▶ _TASK REQUIREMENTS_
Please write out only the lines from the line with "#808385; font-size: 13px;" to the line with "border: 1px solid", inclusive, exactly as they stand below, without the pictures.

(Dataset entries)
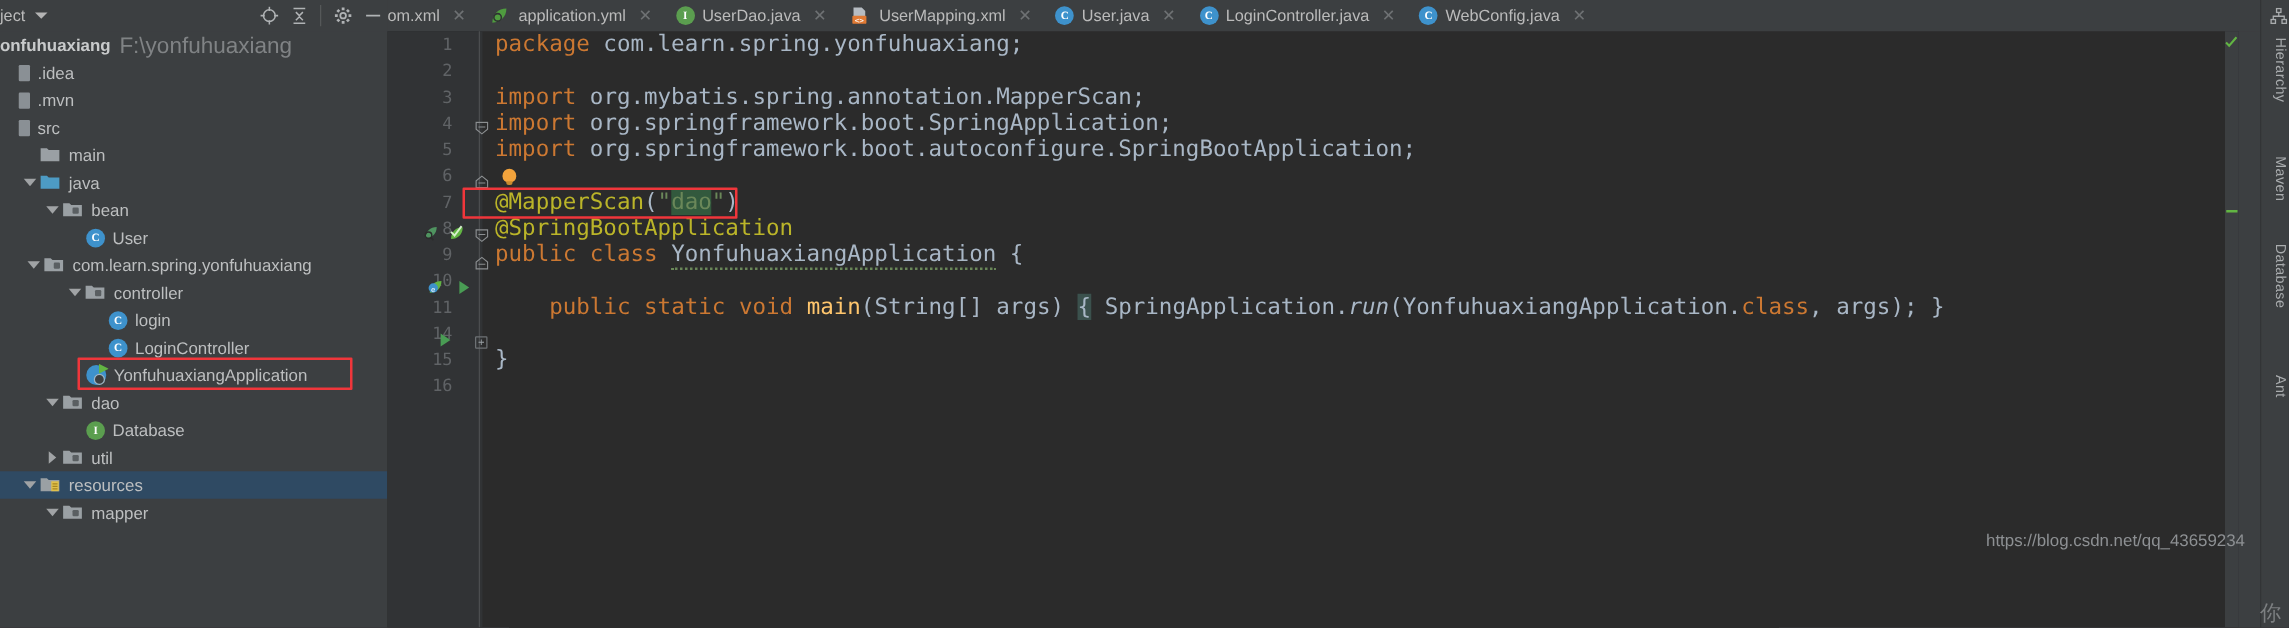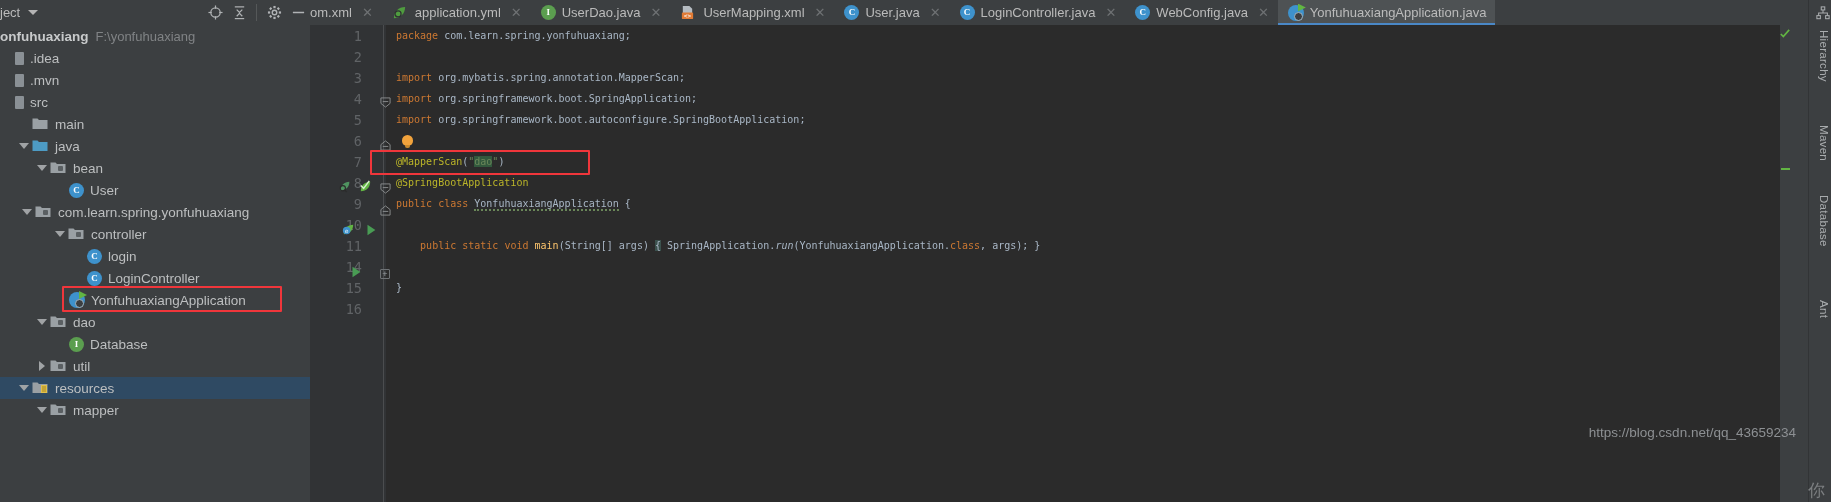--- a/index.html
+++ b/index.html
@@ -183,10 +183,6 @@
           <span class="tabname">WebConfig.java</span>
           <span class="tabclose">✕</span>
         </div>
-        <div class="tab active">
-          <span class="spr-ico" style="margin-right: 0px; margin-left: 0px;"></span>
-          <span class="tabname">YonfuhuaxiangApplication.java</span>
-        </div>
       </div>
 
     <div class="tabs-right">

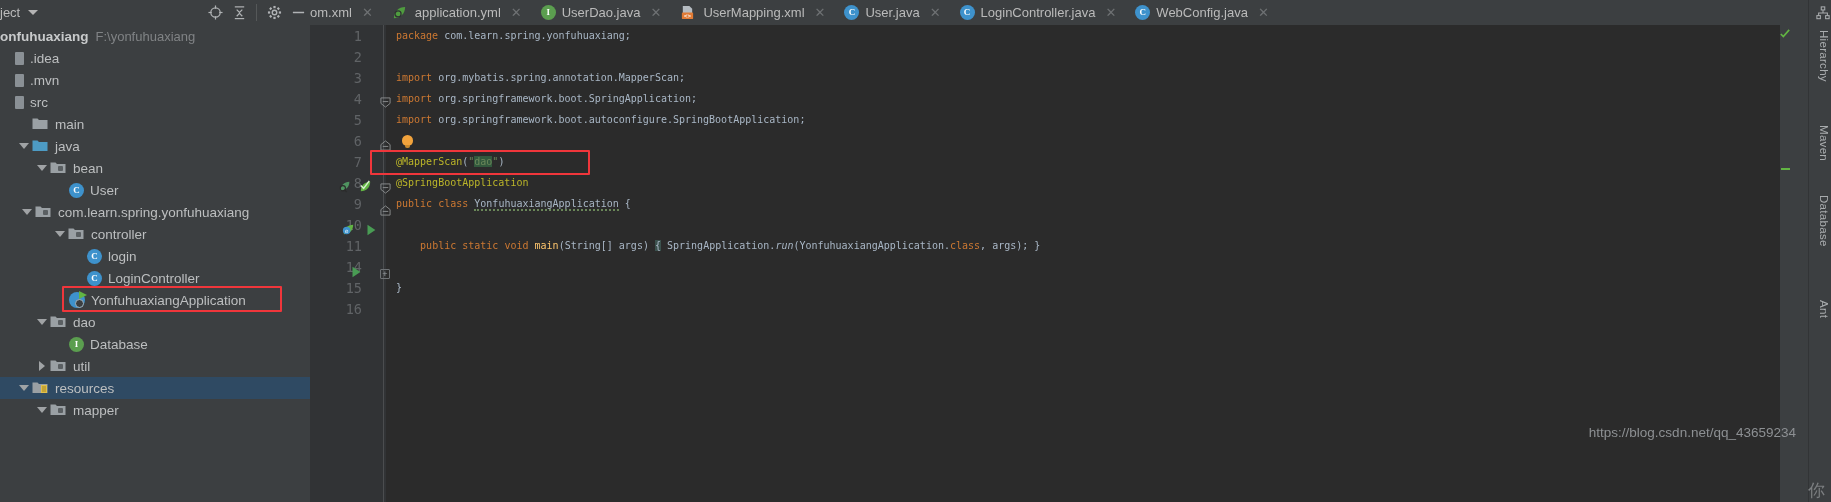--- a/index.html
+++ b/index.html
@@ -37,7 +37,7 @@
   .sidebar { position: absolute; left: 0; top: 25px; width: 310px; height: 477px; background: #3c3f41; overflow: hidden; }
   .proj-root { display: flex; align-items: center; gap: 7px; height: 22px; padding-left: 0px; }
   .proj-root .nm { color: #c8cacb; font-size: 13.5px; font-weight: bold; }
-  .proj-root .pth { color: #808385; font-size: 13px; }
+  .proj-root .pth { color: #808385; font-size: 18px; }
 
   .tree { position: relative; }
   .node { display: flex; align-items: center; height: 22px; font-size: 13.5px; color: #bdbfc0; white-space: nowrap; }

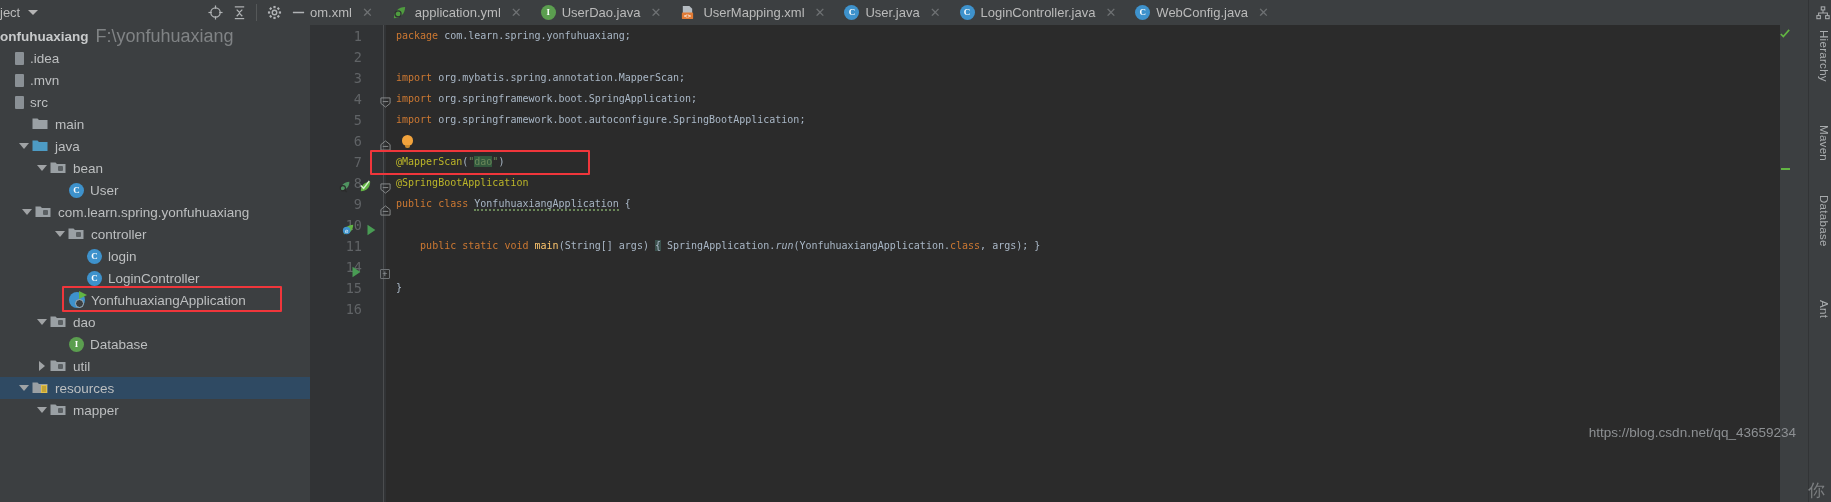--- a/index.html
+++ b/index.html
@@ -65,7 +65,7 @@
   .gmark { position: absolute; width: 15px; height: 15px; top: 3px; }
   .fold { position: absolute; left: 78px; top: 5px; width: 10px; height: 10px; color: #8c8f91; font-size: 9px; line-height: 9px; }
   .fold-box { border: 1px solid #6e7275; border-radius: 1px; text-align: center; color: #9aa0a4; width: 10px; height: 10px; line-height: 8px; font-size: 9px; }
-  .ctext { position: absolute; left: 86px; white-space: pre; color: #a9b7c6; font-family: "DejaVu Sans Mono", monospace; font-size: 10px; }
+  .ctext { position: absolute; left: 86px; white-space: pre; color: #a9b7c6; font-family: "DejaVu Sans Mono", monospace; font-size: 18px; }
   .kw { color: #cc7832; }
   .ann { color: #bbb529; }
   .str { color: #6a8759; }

--

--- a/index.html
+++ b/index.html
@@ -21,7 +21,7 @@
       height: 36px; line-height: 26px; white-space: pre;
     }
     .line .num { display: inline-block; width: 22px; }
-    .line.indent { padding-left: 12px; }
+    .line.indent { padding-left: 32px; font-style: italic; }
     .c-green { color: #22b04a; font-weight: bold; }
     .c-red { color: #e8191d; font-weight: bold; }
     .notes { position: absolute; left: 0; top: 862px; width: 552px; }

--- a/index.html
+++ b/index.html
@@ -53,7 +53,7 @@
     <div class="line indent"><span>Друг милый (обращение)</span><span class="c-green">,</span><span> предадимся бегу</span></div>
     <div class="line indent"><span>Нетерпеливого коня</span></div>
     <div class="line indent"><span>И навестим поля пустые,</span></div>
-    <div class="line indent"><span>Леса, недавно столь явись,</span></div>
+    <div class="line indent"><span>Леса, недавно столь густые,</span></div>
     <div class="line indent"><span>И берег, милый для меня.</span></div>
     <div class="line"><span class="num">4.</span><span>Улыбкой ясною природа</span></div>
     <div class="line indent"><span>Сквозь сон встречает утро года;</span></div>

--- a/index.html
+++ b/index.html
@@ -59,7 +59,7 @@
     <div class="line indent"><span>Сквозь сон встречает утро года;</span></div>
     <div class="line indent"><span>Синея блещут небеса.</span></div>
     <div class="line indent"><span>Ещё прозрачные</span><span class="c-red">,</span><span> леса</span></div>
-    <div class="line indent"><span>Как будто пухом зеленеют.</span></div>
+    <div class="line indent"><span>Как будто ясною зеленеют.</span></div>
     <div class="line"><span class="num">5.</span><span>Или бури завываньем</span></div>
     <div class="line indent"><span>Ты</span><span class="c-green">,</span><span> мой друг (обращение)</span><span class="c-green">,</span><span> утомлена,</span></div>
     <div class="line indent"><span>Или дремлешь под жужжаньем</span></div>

* * *

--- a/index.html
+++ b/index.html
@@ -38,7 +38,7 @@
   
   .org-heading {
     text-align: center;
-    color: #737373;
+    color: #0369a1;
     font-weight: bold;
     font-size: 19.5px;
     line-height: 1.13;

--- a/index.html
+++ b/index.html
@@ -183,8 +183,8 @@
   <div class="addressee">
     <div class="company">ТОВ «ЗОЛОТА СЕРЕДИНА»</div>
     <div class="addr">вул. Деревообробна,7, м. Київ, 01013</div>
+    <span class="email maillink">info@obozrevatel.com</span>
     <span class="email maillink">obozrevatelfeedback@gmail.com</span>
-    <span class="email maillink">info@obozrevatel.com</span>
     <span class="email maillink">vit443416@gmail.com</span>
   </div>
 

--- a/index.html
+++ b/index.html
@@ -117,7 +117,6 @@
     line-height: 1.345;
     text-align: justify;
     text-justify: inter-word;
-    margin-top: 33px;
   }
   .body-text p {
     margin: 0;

▶ _EXERCISE SOLUTION_
-  .proj-root .pth { color: #808385; font-size: 13px; }
+  .proj-root .pth { color: #808385; font-size: 18px; }
 
   .tree { position: relative; }
   .node { display: flex; align-items: center; height: 22px; font-size: 13.5px; color: #bdbfc0; white-space: nowrap; }

--- a/index.html
+++ b/index.html
@@ -65,7 +65,7 @@
   .gmark { position: absolute; width: 15px; height: 15px; top: 3px; }
   .fold { position: absolute; left: 78px; top: 5px; width: 10px; height: 10px; color: #8c8f91; font-size: 9px; line-height: 9px; }
   .fold-box { border: 1px solid #6e7275; border-radius: 1px; text-align: center; color: #9aa0a4; width: 10px; height: 10px; line-height: 8px; font-size: 9px; }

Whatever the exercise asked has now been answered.